Es, al contrario, de nuestra parte, desde donde se corta el hilo de amor que nos une a Dios y desde donde ponemos trabas a que la comunicación divina siga el curso normal que, en todo caso, nunca debería romperse. ¿Por qué? Quizá por no entender, en primer lugar, cómo es esa especial relación en el Padre de Cristo y Padre nuestro; quizá porque nos dejamos vencer, con facilidad, por una falta de respuesta que esperamos pronta, sin perseverar en la oración, como deseando que por ser hijos siempre se nos ha de dar todo sin, siquiera, reclamarlo como corresponde; quizá porque escuchamos hacia otro lado cuando al corazón nos habla con su especial forma de convertirlo en blando músculo amoroso y misericordioso y no nos conviene eso; quizás... por tantas cosas que ahora no recordamos pero que, analizadas, nos muestran, con claridad, la causa, el origen, el por qué de nuestra sequedad espiritual, del desierto por el que pasamos momentáneamente sin ver salida alguna a esa tiniebla.
Ya sabemos, deberíamos saber, por lo tanto, que no es culpa de Dios que se produzcan sequedades del alma ni de falta de atención por su parte sino de los inexpertos receptores de su ayuda.
Por tanto, ante los supuestos silencios, provocados por nosotros, de Dios, podemos hacer dos cosas: bien tratamos de prestar más atención a lo que nos dice o bien lo dejamos de lado porque, quizá, queríamos que nos hablara al oído como un amigo puede hacer con nosotros pero oyendo sólo lo que nos es de gusto.
Así, vale la pena atender, en nuestra propia vida, la voz de Dios que resuena fuerte, con energía, con luz.
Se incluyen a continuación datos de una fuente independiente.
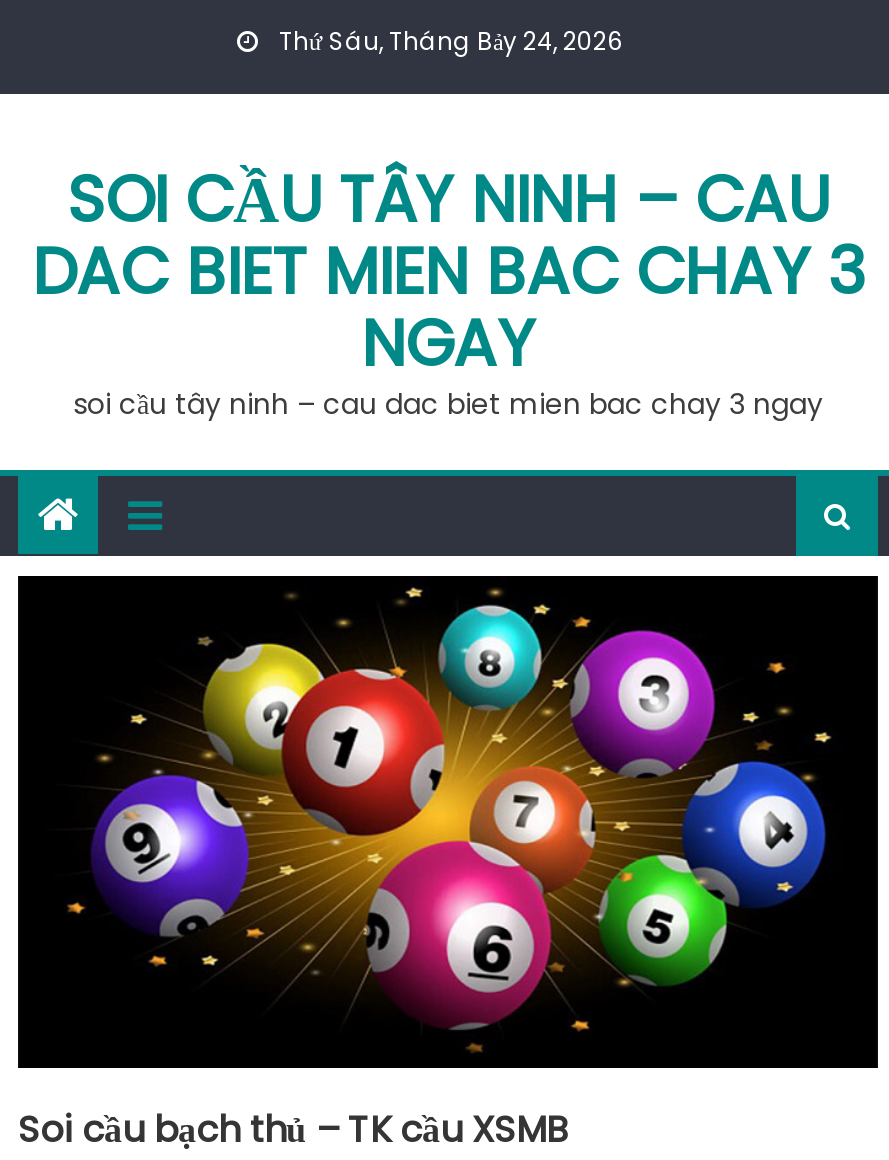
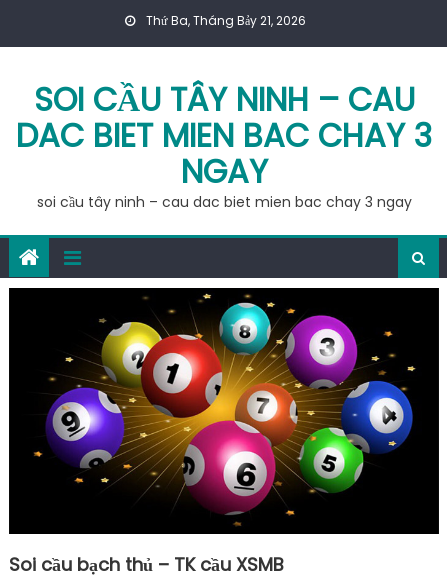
- Thứ Sáu, Tháng Bảy 24, 2026
+ Thứ Ba, Tháng Bảy 21, 2026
Puede encontrarse, si somos capaces de mirar con ternura y con atención, en la vida de los hijos, que, en su, a veces, liviandad, contienen la esencia misma de la creación, reflejo del Padre; podemos descubrir su presencia, su huella en el mundo, en la entrega de quien no conocemos pero vemos, atareado en servir al otro, en los que hacen de su vida una llaga que suple, con amor, los sufrimientos de otros; podemos encontrar el rastro de su paso en aquellas personas que de sus manos hacen instrumentos de sanación del cuerpo y de sus corazones senos donde mecer a los que sufren; podemos entrever su aliento en aquellos que no piensan en minutos, ni en horas, ni siquiera en días sino en esfuerzos, en entregas, en instantes de acompañamiento del que está solo, del que necesita, más que materia, espíritu; más que bienes, seres que amen su dolencia primordial.
Y así, sabiendo que no resulta extraño, ni difícil, ni alejado de nuestras posibilidades, tener a Dios en nuestro corazón porque siempre está ahí, esperando que tomemos el camino certero hacia su Reino disfrutable, ya, en este mundo; porque en todas las ocasiones, duras y difíciles, desiertos del pasar, podemos acogernos a sus manos cálidas, a su Palabra que lo contiene, a los que, en tiempos pretéritos, supieron dejarse su ser en descubrir la exacta voluntad de Dios que nunca impone.
Hacer, pues, de ese silencio que, en verdad, es permanencia que espera nuestro despertar, un fruto, es cosa nuestra porque para eso no hay atajos sino aceptación; no facilidades sino observar lo que Dios nos ofrece; no sólo luces sino, también, muchas sombras que no son, sino, las luminarias que, por su excesivo acento, nublan nuestro corazón.
Al fin y al cabo para la Beata Teresa de Calcuta ni las cosas fueron fáciles ni todo debió ser terciopelo espiritual. El camino, a veces, también está lleno de guijarros que nos impiden el paso hacia Dios. Lo que importa, para nosotros, es que sepamos despreciarlos, apartarlos de nuestro paso, para que el sonar de nuestras pisadas por el mundo no ahogue la voz del Padre que nos llama, con gritos audibles, a Su ser.